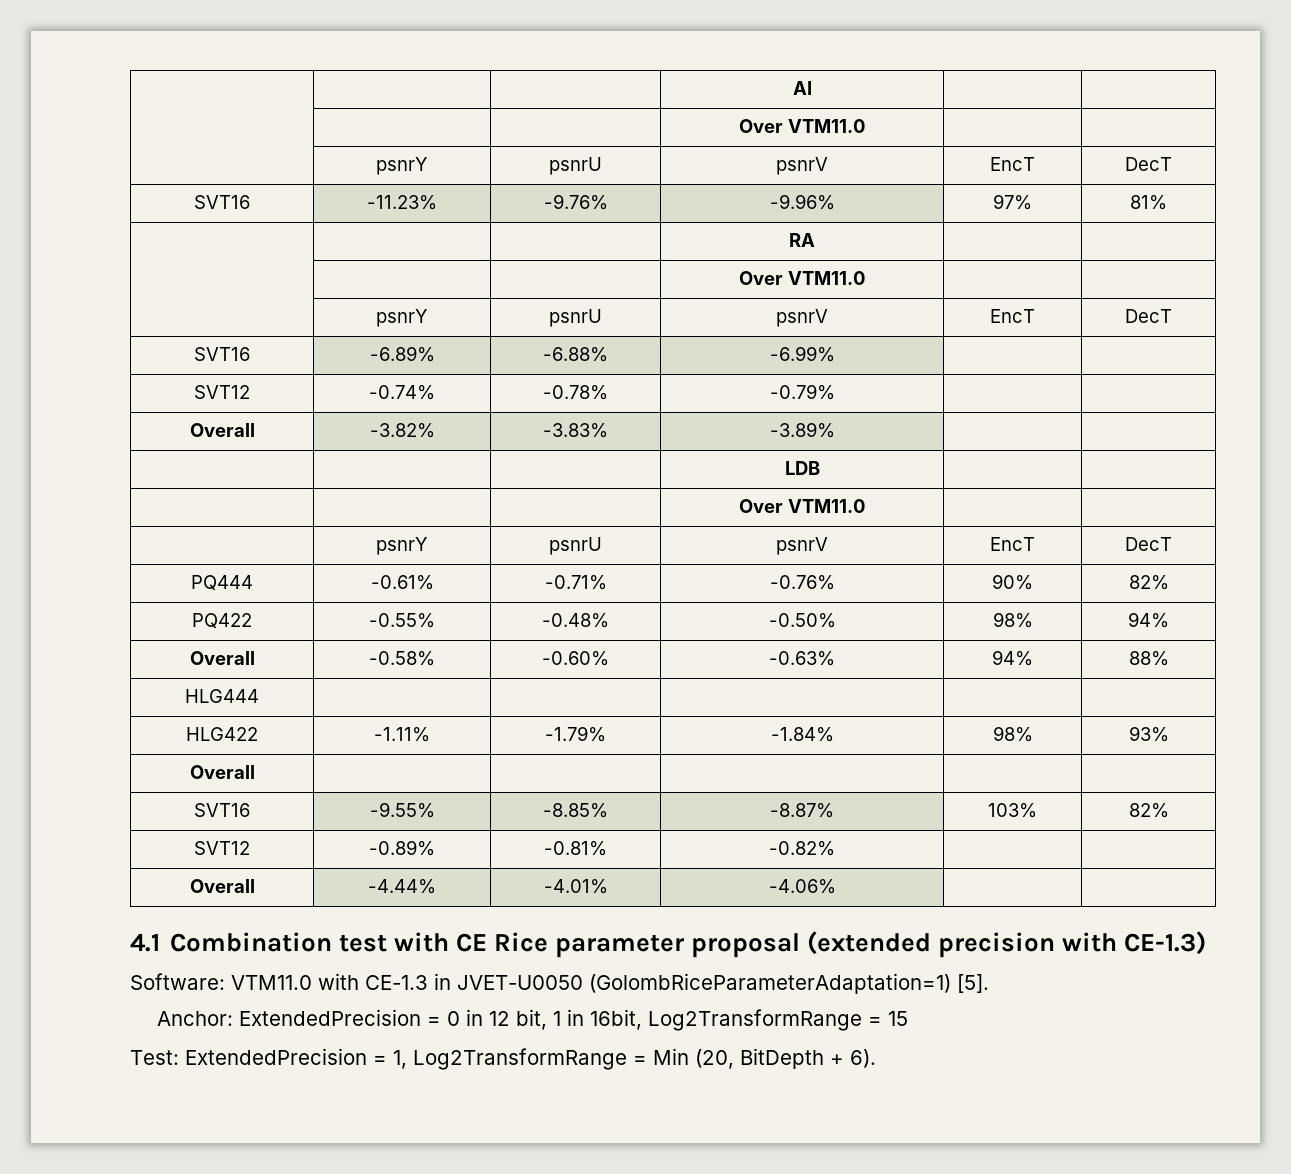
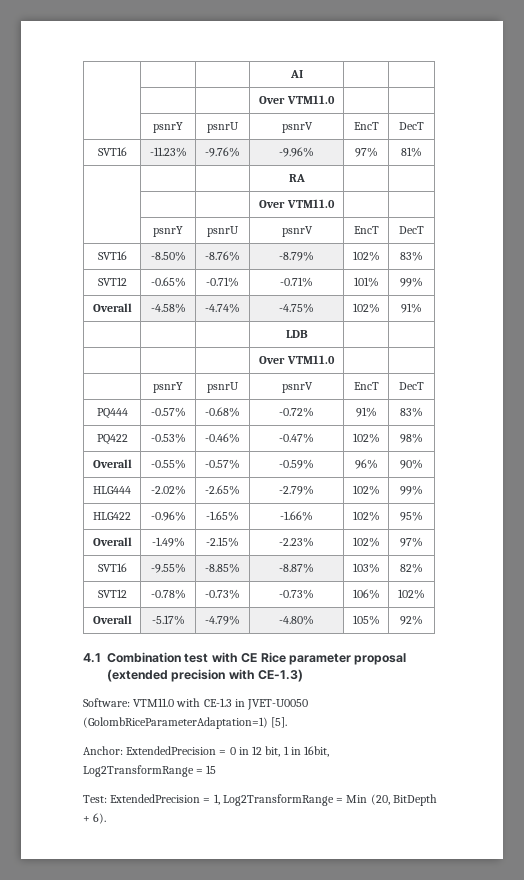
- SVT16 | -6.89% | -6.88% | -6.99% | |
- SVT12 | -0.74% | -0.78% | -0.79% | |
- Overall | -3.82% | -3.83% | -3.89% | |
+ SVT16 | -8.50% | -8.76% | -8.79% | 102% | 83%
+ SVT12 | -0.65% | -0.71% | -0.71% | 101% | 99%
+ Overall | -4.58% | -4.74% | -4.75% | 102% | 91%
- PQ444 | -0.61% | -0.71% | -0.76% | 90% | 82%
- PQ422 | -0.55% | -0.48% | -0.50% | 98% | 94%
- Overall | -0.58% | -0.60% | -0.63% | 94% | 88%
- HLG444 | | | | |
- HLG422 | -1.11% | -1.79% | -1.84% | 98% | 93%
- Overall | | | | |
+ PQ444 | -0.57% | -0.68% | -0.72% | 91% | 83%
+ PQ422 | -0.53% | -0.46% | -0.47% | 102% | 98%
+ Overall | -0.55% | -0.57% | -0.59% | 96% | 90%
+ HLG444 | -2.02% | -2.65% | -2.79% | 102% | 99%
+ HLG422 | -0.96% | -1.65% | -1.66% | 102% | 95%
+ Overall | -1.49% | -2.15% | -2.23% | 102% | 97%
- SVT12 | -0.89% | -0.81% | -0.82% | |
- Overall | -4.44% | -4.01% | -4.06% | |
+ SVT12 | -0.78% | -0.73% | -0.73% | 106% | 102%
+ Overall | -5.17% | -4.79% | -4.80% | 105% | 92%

- TRY IT: If a line of the data holds the string "Overall", list it.

- OUTPUT OF THE EXERCISE:
- Overall | -3.82% | -3.83% | -3.89% | |
+ Overall | -4.58% | -4.74% | -4.75% | 102% | 91%
- Overall | -0.58% | -0.60% | -0.63% | 94% | 88%
- Overall | | | | |
+ Overall | -0.55% | -0.57% | -0.59% | 96% | 90%
+ Overall | -1.49% | -2.15% | -2.23% | 102% | 97%
- Overall | -4.44% | -4.01% | -4.06% | |
+ Overall | -5.17% | -4.79% | -4.80% | 105% | 92%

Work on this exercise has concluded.